Der Streuner stand auf und überquerte im Laufschritt die Straße, um sich Mr Crowley zu nähern. Jetzt wurde es auf einmal ernst. Ich wollte hören, was sie einander zu sagen hatten. Also ging ich raus, kniete mich vor mein Fahrrad und tat so, als wolle ich die Sicherheitskette lösen. Ich hatte sie nicht einmal irgendwo festgemacht, aber da das Fahrrad vor einigen Rohren stand, hoffte ich darauf, dass weder Crowley noch der Streuner etwas bemerkten. Ich befand mich gut zehn Meter von ihnen entfernt. Wenn ich Glück hatte, achteten sie überhaupt nicht auf mich.
»Angeln?«, fragte der Streuner. Er war etwa fünfunddreißig bis vierzig Jahre alt und von Wind und Wetter gezeichnet. »Dafür ist es doch ein bisschen zu kalt.«
Mr Crowley schaute lächelnd auf. »Eisangeln«, sagte er und hob einen Meißel. »Der See ist schon vor ein oder zwei Wochen zugefroren. Inzwischen müsste man gut auf dem Eis laufen können.«
»Was Sie nicht sagen«, erwiderte der Streuner. »Früher war ich oft eisangeln. Die gute alte Zeit.«
»Dann sind Sie auch Angler?« Mr Crowley wurde lebhaft. »Es gibt hier nicht viele Leute, die das Eisangeln mögen. Earl musste den neuen Bohrer eigens für mich bestellen. So kalt, wie es heute ist, und bei diesem Wind dürften nicht einmal Schlittschuhläufer draußen sein. Wahrscheinlich habe ich den ganzen See für mich allein.«
»Wirklich?«, fragte der Streuner. Ich runzelte die Stirn – sein Tonfall ängstigte mich irgendwie. Wollte er Crowleys Haus ausrauben, während dieser beim Angeln war?
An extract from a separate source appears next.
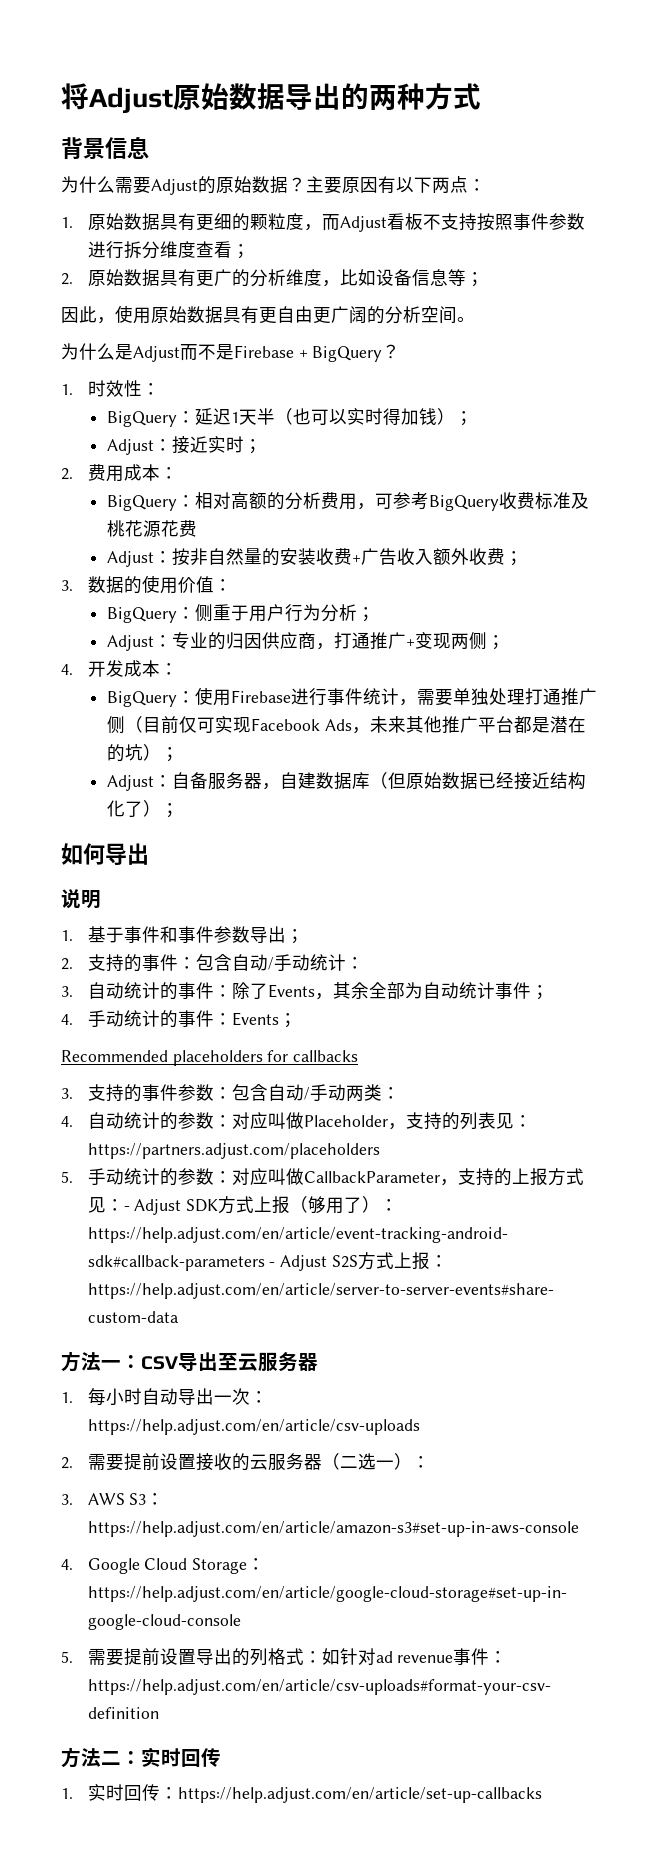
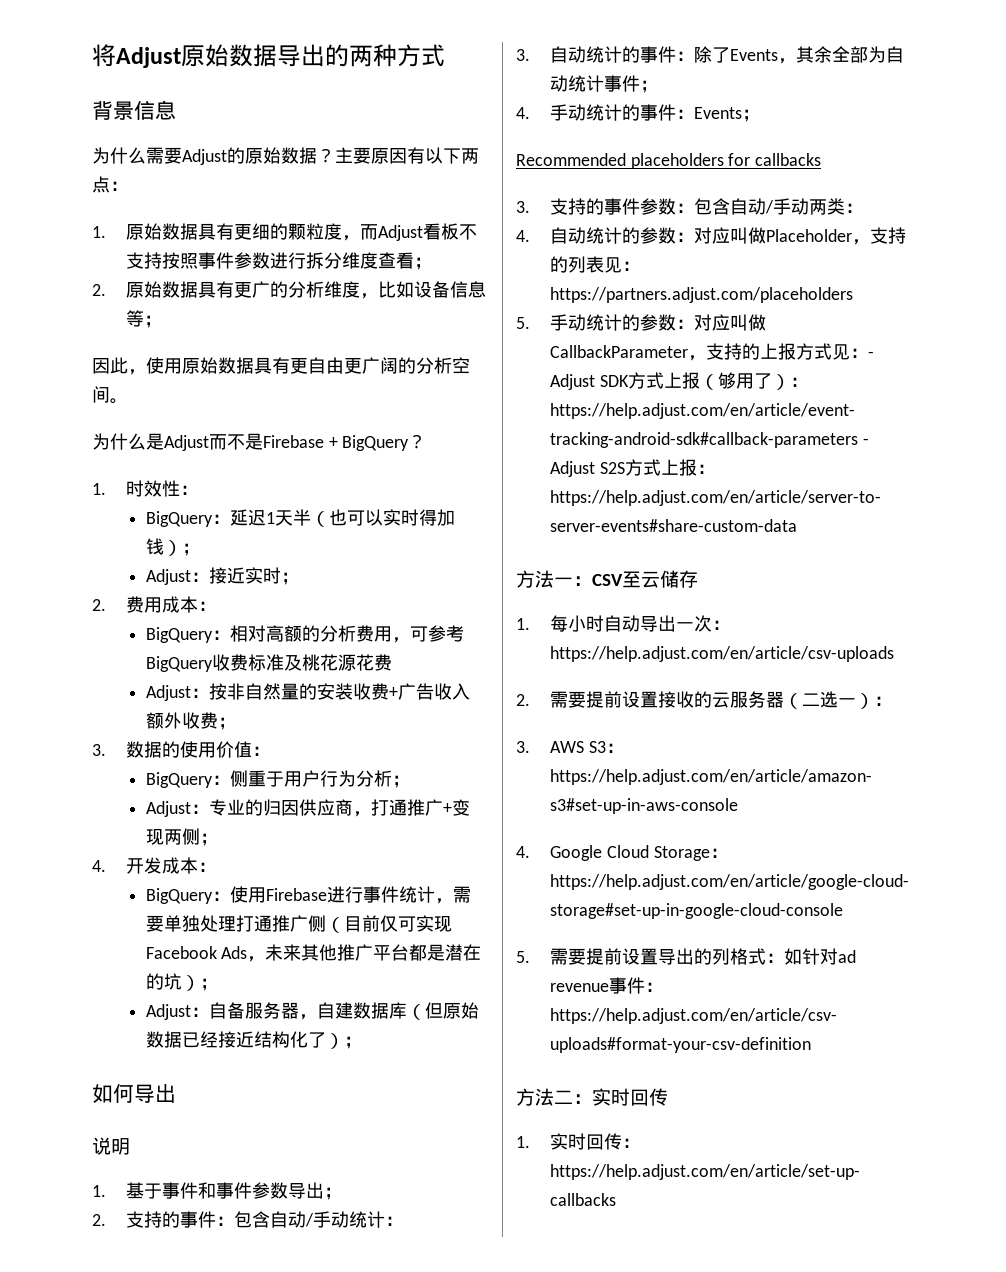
- 方法一：CSV导出至云服务器
+ 方法一：CSV至云储存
Wollte er Crowley zum See folgen und ihn dort töten?
»Haben Sie was vor?«, fragte Mr Crowley. »Es ist einsam, wenn man allein da draußen auf dem See ist, und ich hätte nichts gegen Gesellschaft. Eine Ersatzrute habe ich auch noch.«
Crowley, du Dummkopf.
»Das ist wirklich sehr freundlich«, erwiderte der Streuner. »Ich will mich aber nicht aufdrängen.«
Was dachte Crowley sich nur dabei? Ich wäre am liebsten aufgesprungen, um ihn zu warnen, aber ich bremste mich. Wahrscheinlich jagte ich Gespenster.
Andererseits passte Mr Crowley gut in das Opferprofil – ein älterer weißer Mann von kräftiger Statur.
»Keine Sorge«, beruhigte Crowley ihn. »Steigen Sie nur ein. Haben Sie keinen Hut?«
»Leider nicht.«
»Dann halten wir noch mal und kaufen einen«, schlug Crowley vor, »und noch etwas zu essen dazu. Ein Freund, mit dem ich angeln kann, ist mir mehr als fünf Dollar wert.«
Sie stiegen ein und fuhren los. Wieder beherrschte ich mich, ihn zu warnen, aber immerhin wusste ich, wohin sie wollten. Außerdem würden sie noch eine Weile brauchen, um den Proviant und den Hut zu kaufen. Es wäre ein Glücksspiel, aber vielleicht schaffte ich es vor ihnen bis zum See und konnte mich verstecken. Ich wollte sehen, was dort geschah.